Filter the records, keeping every line that has the string "label".
◇ ◇ ◇
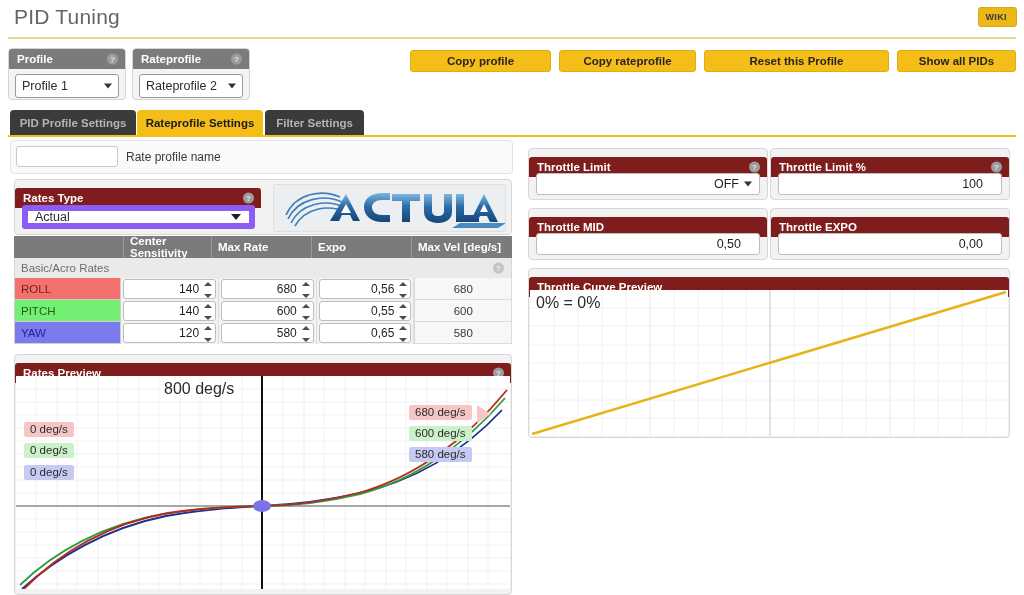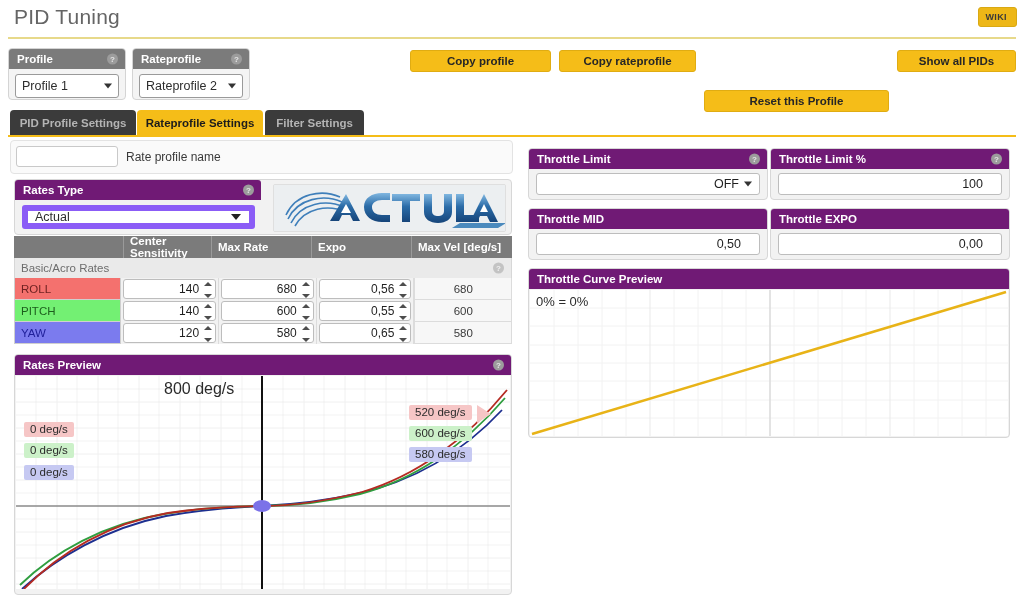--- a/index.html
+++ b/index.html
@@ -67,23 +67,24 @@
     display:flex; align-items:center; justify-content:center;
     font-size:11.5px; font-weight:bold; border-radius:4px 4px 0 0;
   }
   .tab.inactive { background:#3b3b3b; color:#b4b4b4; }
   .tab.active { background:#F5BD18; color:#1c1c1c;text-align:right; }
   .tab-rule { position:absolute; left:8px; top:135px; width:1008px; height:2px; background:#F5BD18; }
 
   
   .panel { position:absolute; background:#f2f2f2; border:1px solid #d7d7d7; border-radius:4px; }
   .panel-head {
-    background:#701a75; color:#fff; font-size:11.5px; font-weight:bold;
+    background:#7f1d1d; color:#fff; font-size:11.5px; font-weight:bold;
     height:20px; display:flex; align-items:center; padding:8px 8px; position:relative;
     border-radius:3px 3px 0 0;
+    margin-top:8px;
   }
 
   
   .rpn-input {
     position:absolute; left:16px; top:146px; width:102px; height:21px;
     background:#fff; border:1px solid #c9c9c9; border-radius:3px;
   }
   .rpn-label { position:absolute; left:126px; top:150px; font-size:12px; color:#3a3a3a; }
   .rpn-help { position:absolute; right:10px; top:151px; }
 
@@ -150,21 +151,21 @@
     display:flex; align-items:center; justify-content:flex-end; padding-right:18px;
     font-size:12.5px; color:#1f1f1f;
   }
   .tsel {
     position:absolute; left:7px; top:24px; width:224px; height:22px;
     background:#fff; border:1px solid #bdbdbd; border-radius:3px;
     display:flex; align-items:center; justify-content:flex-end; padding-right:20px;
     font-size:12.5px; color:#1f1f1f;
   }
   .tc-canvas { position:absolute; left:1px; top:21px; width:478px; height:146px; background:#fff; overflow:hidden; }
-  .tc-label { position:absolute; left:6px; top:4px; font-size:13px; color:#2b2b2b; }
+  .tc-label { position:absolute; left:6px; top:4px; font-size:16px; color:#2b2b2b; }
 </style>
 </head>
 <body>
 
 <div id="root">
 
   <div class="page-title">PID Tuning</div>
   <div class="wiki-btn">WIKI</div>
   <div class="title-rule"></div>
 
@@ -189,21 +190,21 @@
     <div class="pb-body">
       <div class="sel">
         <span>Rateprofile 2</span>
         <span class="caret"></span>
       </div>
     </div>
   </div>
 
   <div class="act-btn" style="left:410px; top:50px; width:141px;">Copy profile</div>
   <div class="act-btn" style="left:559px; top:50px; width:137px;">Copy rateprofile</div>
-  <div class="act-btn" style="left:704px; top:50px; width:185px;margin-top:40px;">Reset this Profile</div>
+  <div class="act-btn" style="left:704px; top:50px; width:185px;">Reset this Profile</div>
   <div class="act-btn" style="left:897px; top:50px; width:119px;">Show all PIDs</div>
 
   <div class="tab inactive" style="left:10px; width:126px;">PID Profile Settings</div>
   <div class="tab active" style="left:137px; width:126px;">Rateprofile Settings</div>
   <div class="tab inactive" style="left:265px; width:99px;">Filter Settings</div>
   <div class="tab-rule"></div>
 
   <div class="panel" style="left:10px; top:140px; width:503px; height:34px; background:#fafafa; border-color:#e3e3e3;">
     <span class="helpq light rpn-help">?</span>
   </div>
@@ -420,21 +421,21 @@
         <path d="M8 213 C44 176, 94 147, 152 137 C192 131, 228 130, 246 130 C268 130, 302 127, 346 116 C400 100, 450 64, 491 14" fill="none" stroke="#b52b22" stroke-width="1.8"></path>
         <ellipse cx="246" cy="130" rx="9" ry="6" fill="#7b72e8"></ellipse>
       </svg>
 
       <div class="axis-label" style="left:148px; top:4px;">800 deg/s</div>
 
       <div class="legend lg-red" style="left:8px; top:46px;">0 deg/s</div>
       <div class="legend lg-grn" style="left:8px; top:67px;">0 deg/s</div>
       <div class="legend lg-blu" style="left:8px; top:89px;">0 deg/s</div>
 
-      <div class="legend lg-red" style="left:393px; top:29px;">520 deg/s</div>
+      <div class="legend lg-red" style="left:393px; top:29px;">680 deg/s</div>
       <div class="legend lg-grn" style="left:393px; top:50px;">600 deg/s</div>
       <div class="legend lg-blu" style="left:393px; top:71px;">580 deg/s</div>
       <div style="position:absolute; left:461px; top:29px; width:0;height:0;border-top:9px solid transparent;border-bottom:9px solid transparent;border-left:14px solid #f6c6c6;"></div>
     </div>
   </div>
 
   <div class="panel" style="left:528px; top:148px; width:240px; height:52px;">
     <div class="panel-head">
       <span>Throttle Limit</span>
       <span class="helpq">?</span>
◇ ◇ ◇
* _Solution for this exercise_:
   .rpn-label { position:absolute; left:126px; top:150px; font-size:12px; color:#3a3a3a; }
-  .tc-label { position:absolute; left:6px; top:4px; font-size:13px; color:#2b2b2b; }
+  .tc-label { position:absolute; left:6px; top:4px; font-size:16px; color:#2b2b2b; }
       <div class="axis-label" style="left:148px; top:4px;">800 deg/s</div>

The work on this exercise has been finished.